Sex scandals in Washington are nothing new. People are elected to be politicians, but that does not stop them from being human.

For those of us who have lived through the Monica Lewinsky scandal and the dishonesty of President Clinton, both with the public and First Lady Hillary Clinton, this is a much lesser scandal. We have lived with the diaries of Sen. Bob Packwood of Oregon typed by his Senate secretary. We had to put up with the Minnesota airport bathroom disclosures of Sen. Larry Craig. All of this makes us feel like the press and the general public are in the middle of a soap opera and not a powerful democratic county.

When the Sen. John Ensign affair was revealed, I was not surprised. Ensign had taken very “family values” positions. Often it is the politicians who take the most outwardly “moral” positions who are the ones who are found wanting in terms of their own moral actions. In mental health parlance, when someone takes a position that is polar opposite to what is happening in their own lives, we say it is a reaction formation. So, an adult child of an alcoholic parent who refuses to ever touch a drop would be considered to have a “reaction formation.” A politician who fights his own sexual demons but professes certain values also has a reaction formation.

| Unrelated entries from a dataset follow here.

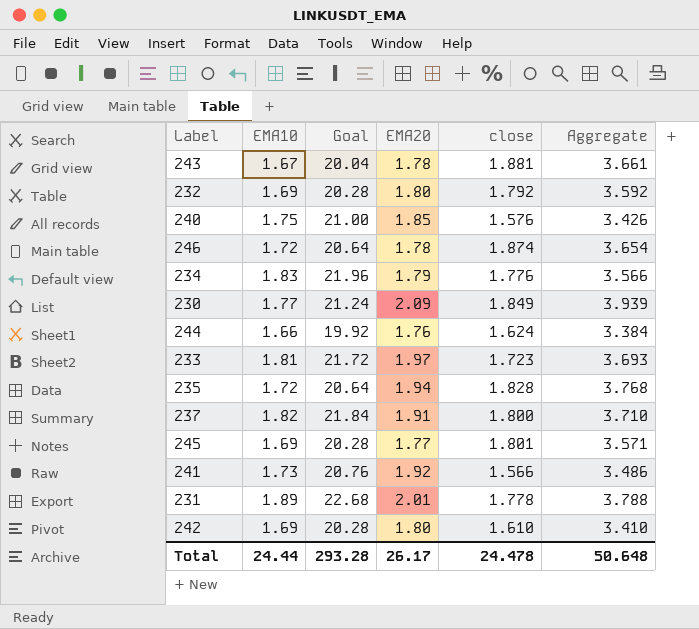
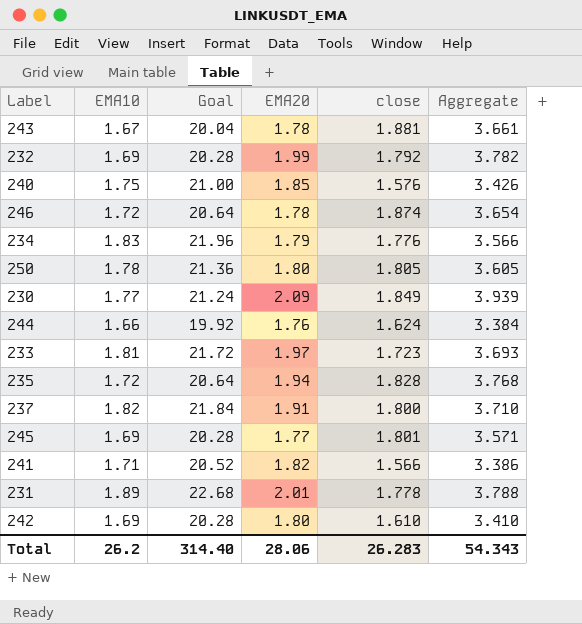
232 | EMA20: 1.80 -> 1.99
232 | Aggregate: 3.592 -> 3.782
row 250: none -> 1.78 | 21.36 | 1.80 | 1.805 | 3.605
241 | EMA10: 1.73 -> 1.71
241 | Goal: 20.76 -> 20.52
241 | EMA20: 1.92 -> 1.82
241 | Aggregate: 3.486 -> 3.386
Total | EMA10: 24.44 -> 26.2
Total | Goal: 293.28 -> 314.40
Total | EMA20: 26.17 -> 28.06
Total | close: 24.478 -> 26.283
Total | Aggregate: 50.648 -> 54.343

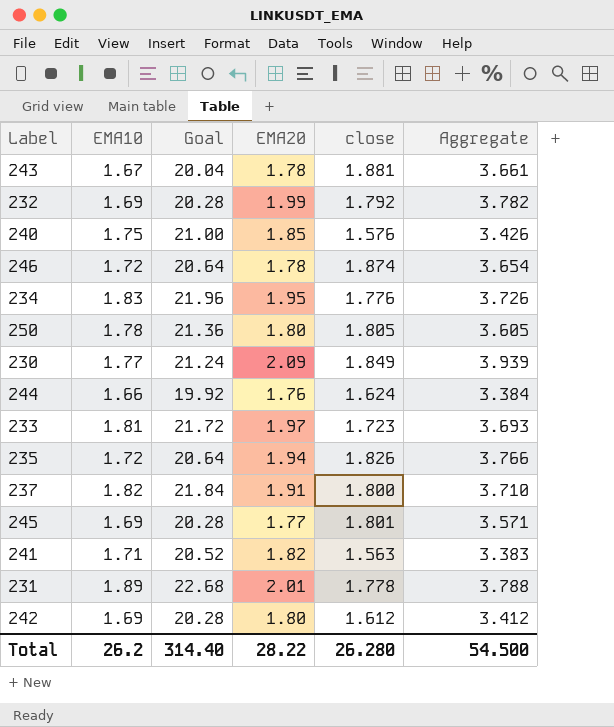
234 | EMA20: 1.79 -> 1.95
234 | Aggregate: 3.566 -> 3.726
235 | close: 1.828 -> 1.826
235 | Aggregate: 3.768 -> 3.766
241 | close: 1.566 -> 1.563
241 | Aggregate: 3.386 -> 3.383
242 | close: 1.610 -> 1.612
242 | Aggregate: 3.410 -> 3.412
Total | EMA20: 28.06 -> 28.22
Total | close: 26.283 -> 26.280
Total | Aggregate: 54.343 -> 54.500

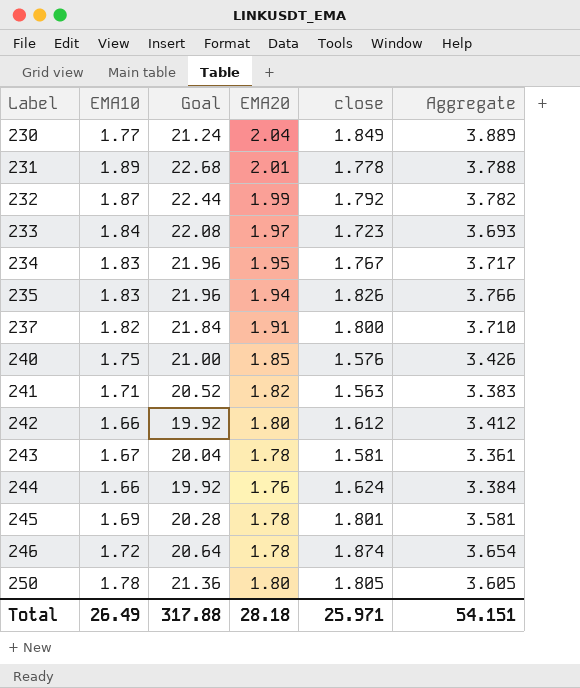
row order: none -> Label ascending
230 | EMA20: 2.09 -> 2.04
230 | Aggregate: 3.939 -> 3.889
232 | EMA10: 1.69 -> 1.87
232 | Goal: 20.28 -> 22.44
233 | EMA10: 1.81 -> 1.84
233 | Goal: 21.72 -> 22.08
234 | close: 1.776 -> 1.767
234 | Aggregate: 3.726 -> 3.717
235 | EMA10: 1.72 -> 1.83
235 | Goal: 20.64 -> 21.96
242 | EMA10: 1.69 -> 1.66
242 | Goal: 20.28 -> 19.92
243 | close: 1.881 -> 1.581
243 | Aggregate: 3.661 -> 3.361
245 | EMA20: 1.77 -> 1.78
245 | Aggregate: 3.571 -> 3.581
Total | EMA10: 26.2 -> 26.49
Total | Goal: 314.40 -> 317.88
Total | EMA20: 28.22 -> 28.18
Total | close: 26.280 -> 25.971
Total | Aggregate: 54.500 -> 54.151

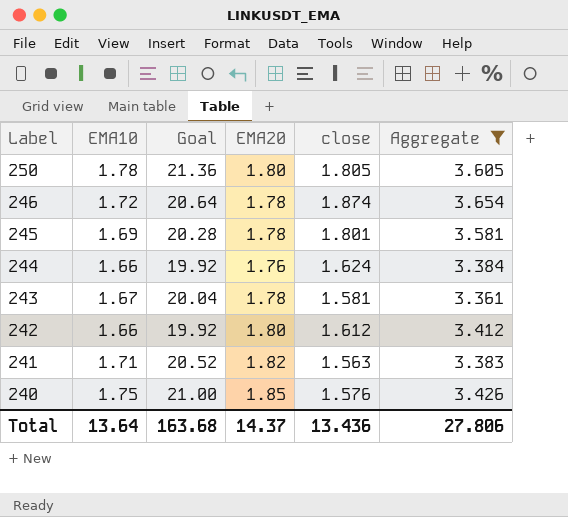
filter: none -> Aggregate <= 3.654
row order: Label ascending -> Label descending
Total | EMA10: 26.49 -> 13.64
Total | Goal: 317.88 -> 163.68
Total | EMA20: 28.18 -> 14.37
Total | close: 25.971 -> 13.436
Total | Aggregate: 54.151 -> 27.806

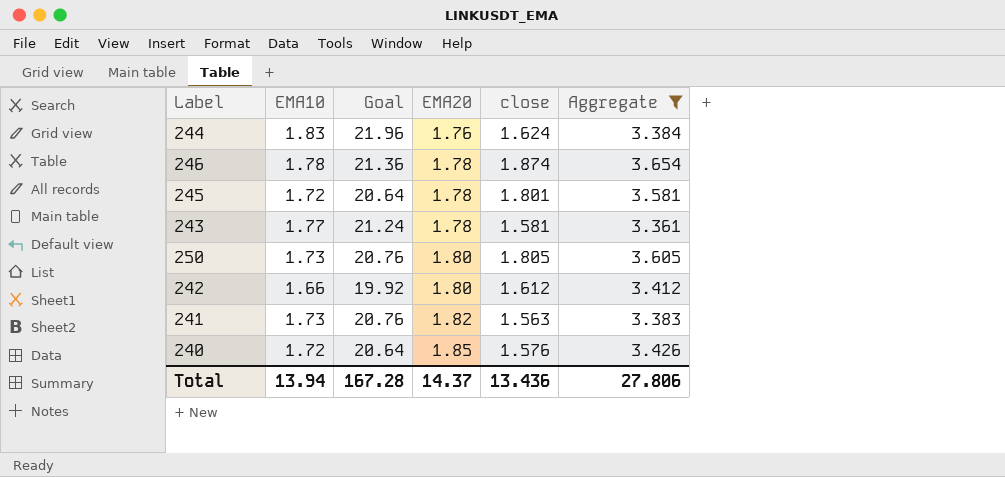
row order: Label descending -> EMA20 ascending
244 | EMA10: 1.66 -> 1.83
244 | Goal: 19.92 -> 21.96
246 | EMA10: 1.72 -> 1.78
246 | Goal: 20.64 -> 21.36
245 | EMA10: 1.69 -> 1.72
245 | Goal: 20.28 -> 20.64
243 | EMA10: 1.67 -> 1.77
243 | Goal: 20.04 -> 21.24
250 | EMA10: 1.78 -> 1.73
250 | Goal: 21.36 -> 20.76
241 | EMA10: 1.71 -> 1.73
241 | Goal: 20.52 -> 20.76
240 | EMA10: 1.75 -> 1.72
240 | Goal: 21.00 -> 20.64
Total | EMA10: 13.64 -> 13.94
Total | Goal: 163.68 -> 167.28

Ensign clearly had impulses for a very long time, and he probably had been fighting his impulses for years. He joined the “C” Street Family, a group of elected members of Congress who are Evangelical and support everything “family values.”

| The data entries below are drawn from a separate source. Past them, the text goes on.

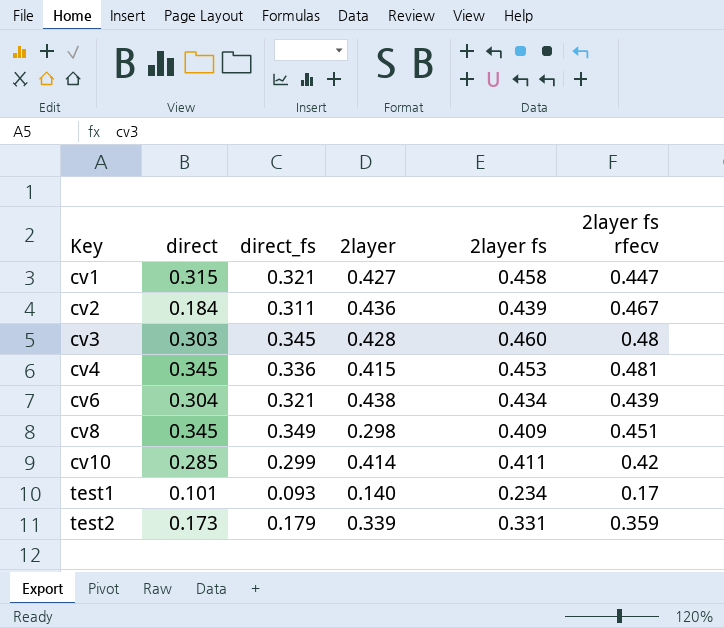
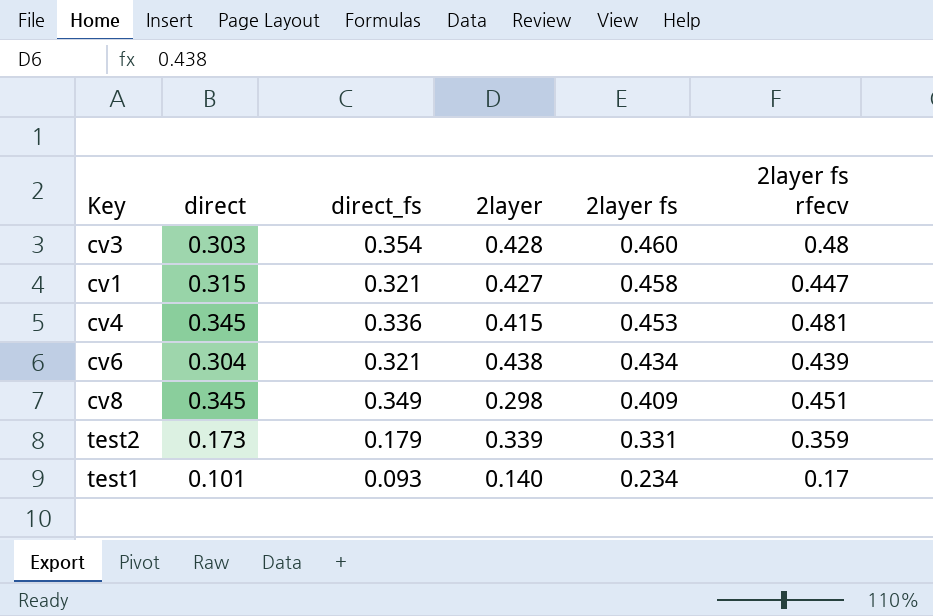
row order: Key ascending -> 2layer fs descending
row cv2: 0.184 | 0.311 | 0.436 | 0.439 | 0.467 -> none
row cv10: 0.285 | 0.299 | 0.414 | 0.411 | 0.42 -> none
cv3 | direct_fs: 0.345 -> 0.354

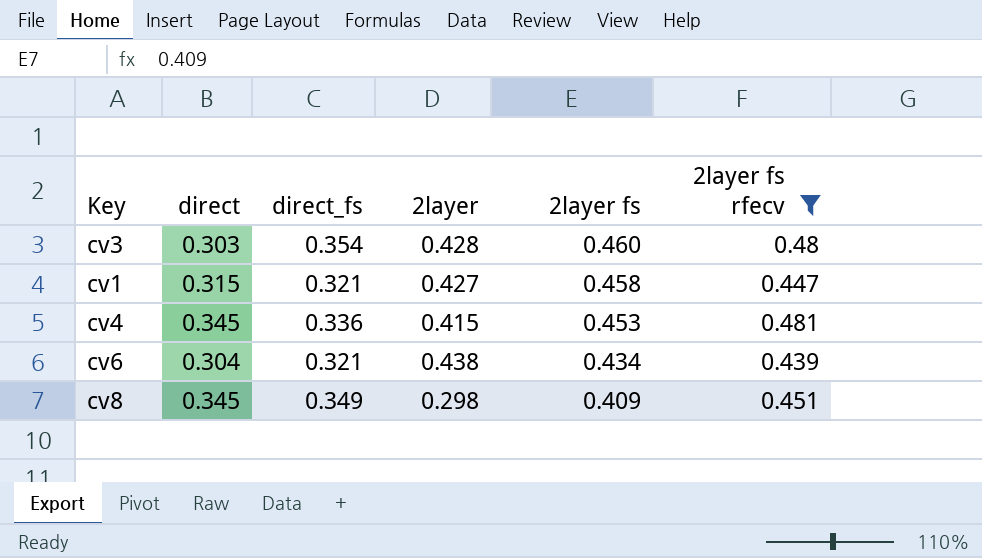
filter: none -> 2layer fs rfecv >= 0.439

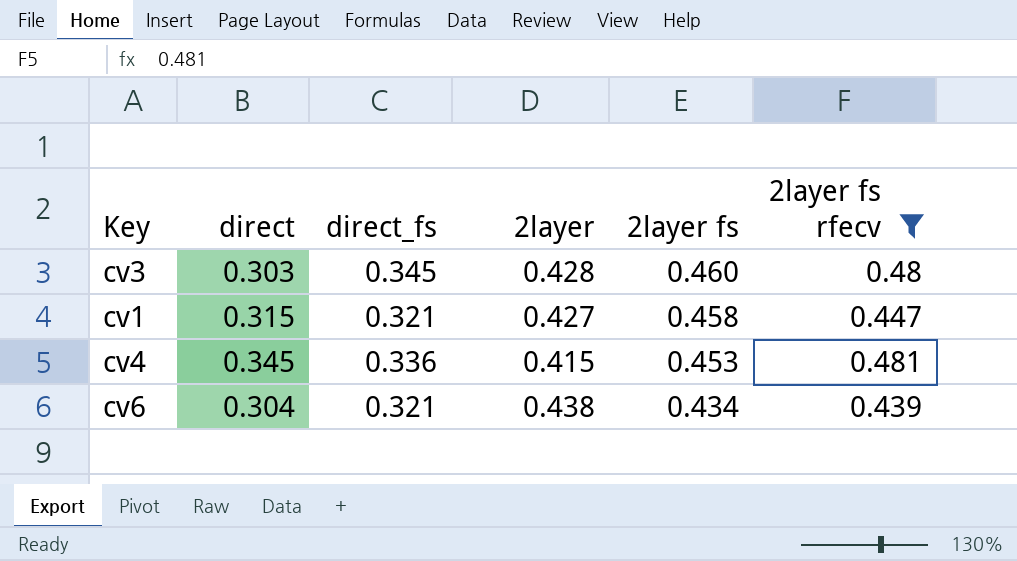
row cv8: 0.345 | 0.349 | 0.298 | 0.409 | 0.451 -> none
cv3 | direct_fs: 0.354 -> 0.345

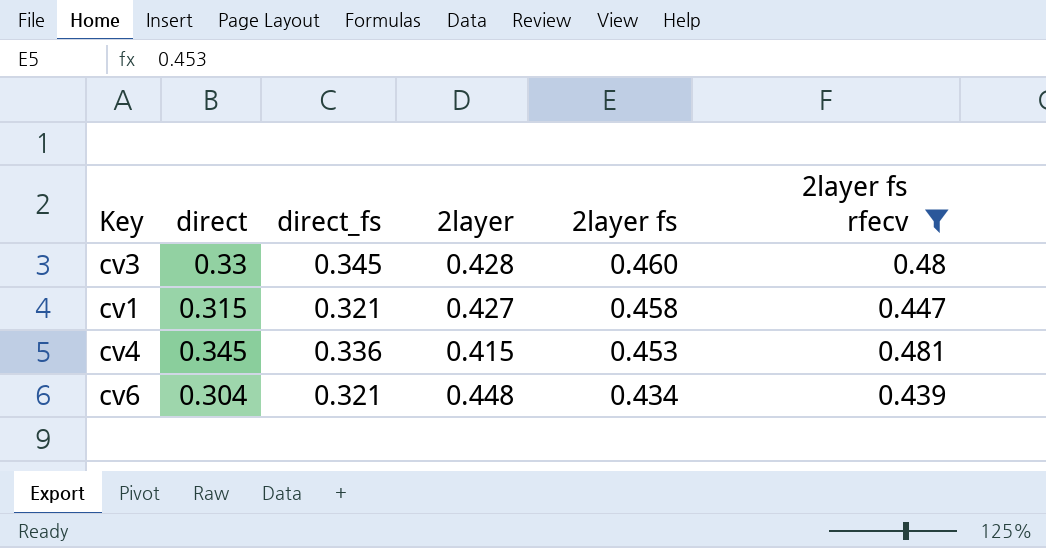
cv3 | direct: 0.303 -> 0.33
cv6 | 2layer: 0.438 -> 0.448

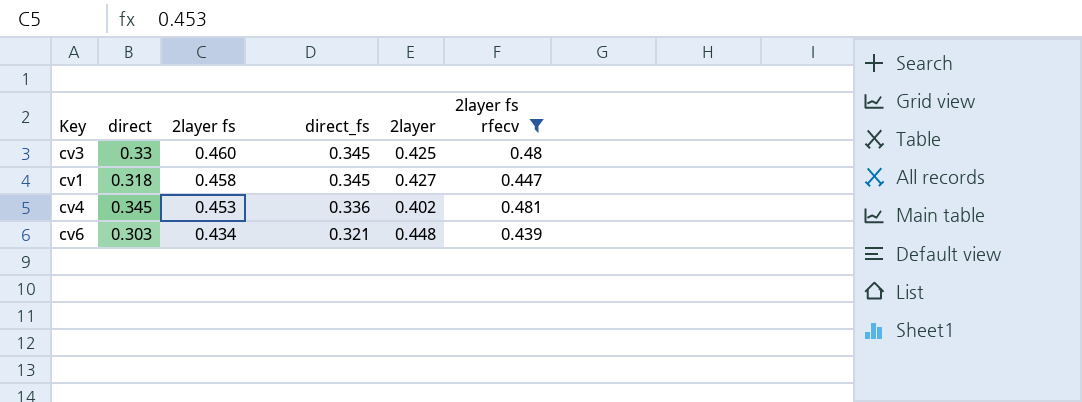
column 2layer fs | position: 5 -> 3
cv3 | 2layer: 0.428 -> 0.425
cv1 | direct: 0.315 -> 0.318
cv1 | direct_fs: 0.321 -> 0.345
cv4 | 2layer: 0.415 -> 0.402
cv6 | direct: 0.304 -> 0.303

The story is that his affair with the wife of his highly placed aide was during a separation from the senator’s wife. His staffer, Doug Hampton, was quite married. Allegations have surfaced that Ensign’s parents paid off Doug Hampton and that Ensign arranged for his former aide, Hampton, to obtain a lobbying job. All of this is not pretty, especially since there is a one year moratorium on lobbying, which his cheated-on staffer allegedly did not obey. There is a story now about Hampton’s indictment and that the poor guy might actually go to jail for violating that one-year ban.

This week the Senate Ethics Committee was moving toward hiring an independent prosecutor, and there is a trove of documents that the committee is thinking of releasing. Ensign, who had previously said he would not run for re-election but would not resign, did just that. He resigned on Friday. By all means, that should be the end of it. Embarrassed and disgraced, he should be allowed to return to his family with whom he is reunited. Hampton should be free from legal problems as well. He obviously was in a profound state of distress caused by his boss’ and wife’s actions.

Now, the New York Times and others are calling for the investigation to continue. They want questions answered and documents to be released. Why? What is it going to do, except give talk-show hosts more fodder and take more valuable time and taxpayer money?

Politicians are people, and the days of tarring and feathering people have long past. We have more important things to spend time and money on. It serves absolutely no purpose to continue this investigation. It does nothing for the people of Nevada and nothing for the people of the United States. Let Ensign and his staffer, Doug Hampton, go back to their families and their lives in Nevada in peace.